This is the way the world ends

Not with a bang but a whimper.

— T. S. Eliot, The Hollow Men

As Afghans stand up, they will not stand alone.

— Barack Obama, May 21, 2012

The war in Afghanistan is going badly for everyone. The ordinary people of that chaotic country, who are the most important element in the whole horrible shambles, are suffering enormously, and the vast quantities of money poured into their country by US and other taxpayers have not benefited them in any way whatever.  But these oceans of cash have certainly benefited several thousand not-so-ordinary Afghans who have siphoned off countless millions of dollars into bank accounts in Dubai and elsewhere.
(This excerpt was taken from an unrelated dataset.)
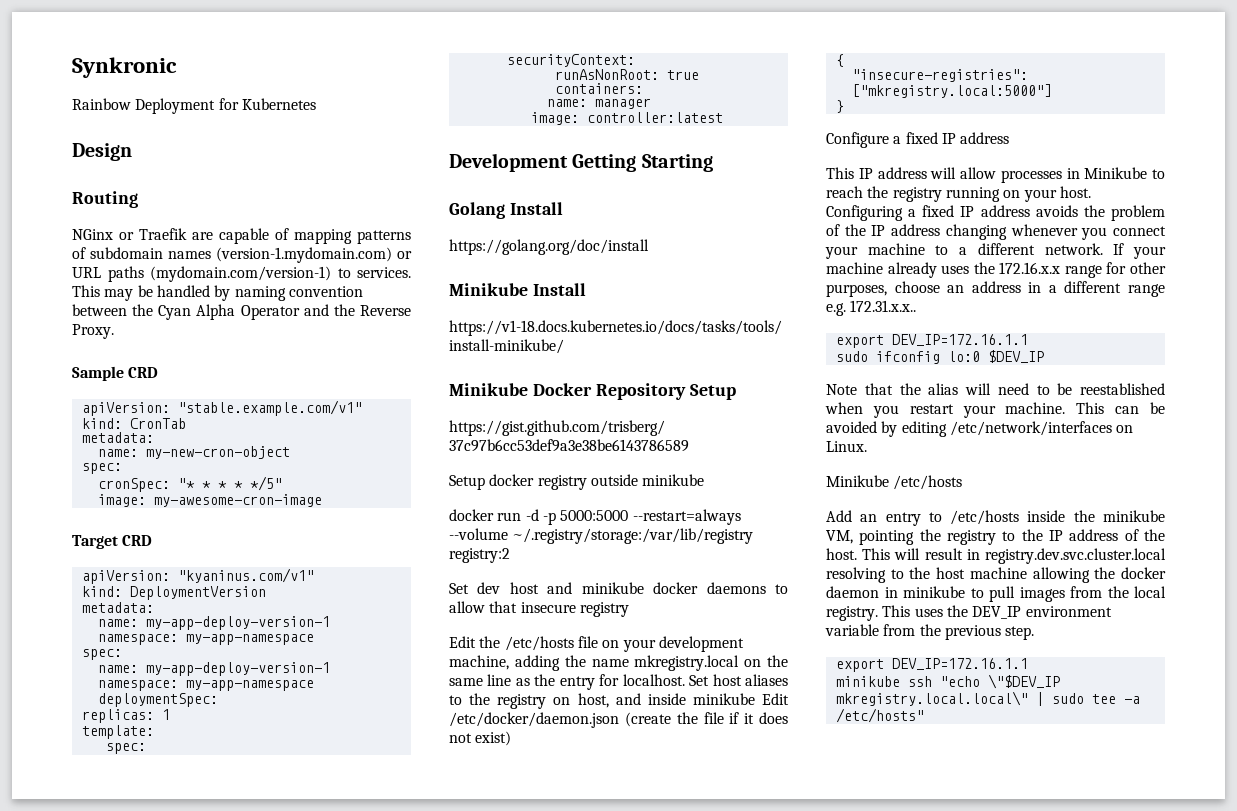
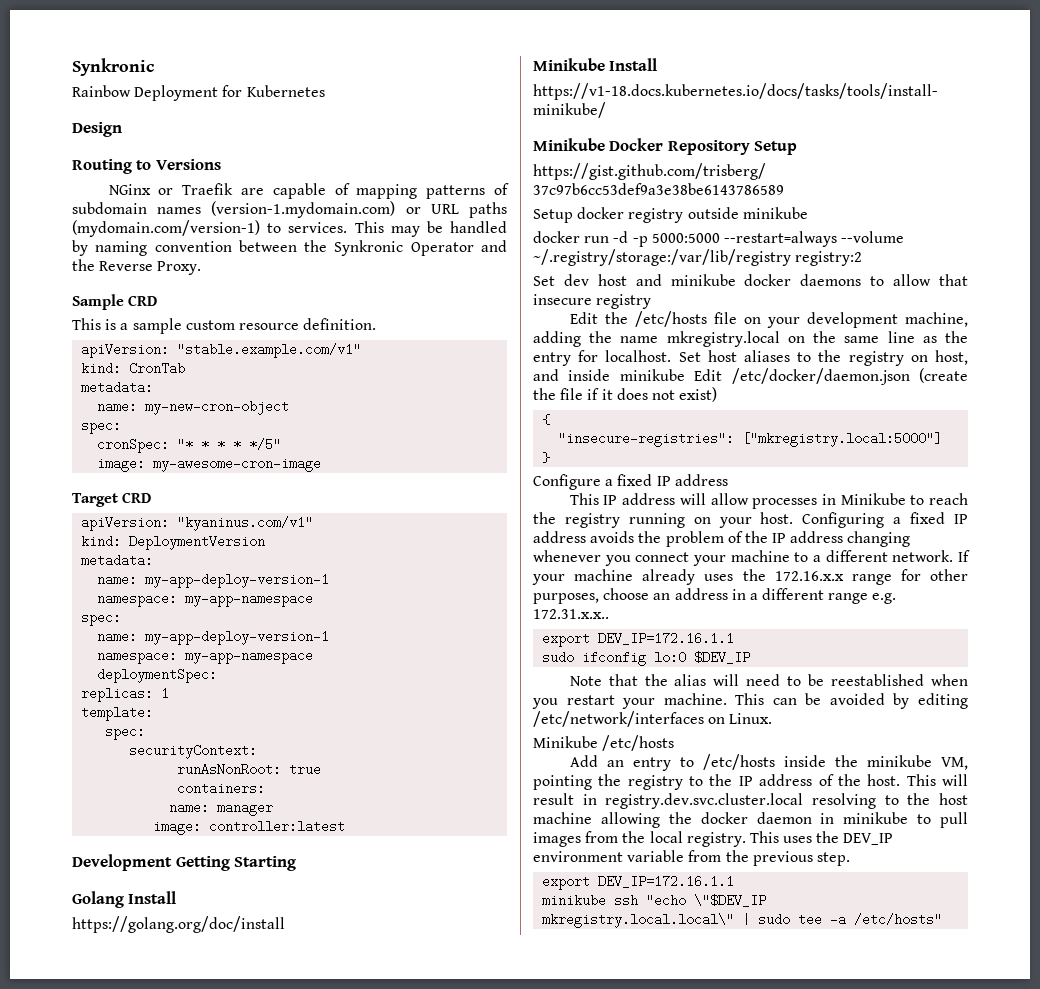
(138, 199) none -> [136,159,221,170] to Versions
[158,304,236,320] Cyan Alpha -> [334,240,404,256] Synkronic
(159, 372) none -> [72,318,377,334] // This is a sample custom resource definition.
One of these loyal citizens was the country’s former vice-president, Zia Masood, who on arrival in Dubai was found to be carrying $52 million (according to a Wikileaked US Embassy cable), but was allowed to go laughing to the bank without any action being taken.  The US Inspector General on Afghan Reconstruction reported last year that “As much as $10 million a day in cash is being smuggled through Kabul airport,”  and in March the deputy governor of Afghanistan’s Central Bank told Reuters that his countrymen “have been moving up to $8 billion in cash in suitcases and carry-on bags from Afghanistan’s airports every year.” But it seems there is nothing that the US or anyone else can do about it.  This is the totally corrupt country that is expected by Obama to “stand up” within the next year or so, and be left to look after its own domestic security in 30 months’ time. This is the country in which this week five US soldiers were shot by an Afghan soldier.
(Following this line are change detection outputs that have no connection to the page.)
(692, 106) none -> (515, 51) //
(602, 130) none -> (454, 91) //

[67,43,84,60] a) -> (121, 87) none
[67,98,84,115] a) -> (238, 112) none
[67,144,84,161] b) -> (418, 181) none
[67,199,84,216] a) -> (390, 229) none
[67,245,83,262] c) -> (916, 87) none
In 2009 Obama declared that “Afghanistan is not lost, but for several years it has moved backwards.”  Three years later, during his seven hour presidential electioneering visit to the country, during which he did not dare to travel anywhere, he declared “we must finish the job we started in Afghanistan, and end this war responsibly.”  But there was no talk of moving backwards or forwards because the place has stayed the same as it was in 2009 when he was casting round for solutions, none of which has produced proposals that will result in anything but continuing bedlam.  Nobody knows how wars can be ended “responsibly”, unless you figure in the re-election factor, when responsibility is confined to getting votes at any cost — which price includes the lives of American and other foreign soldiers.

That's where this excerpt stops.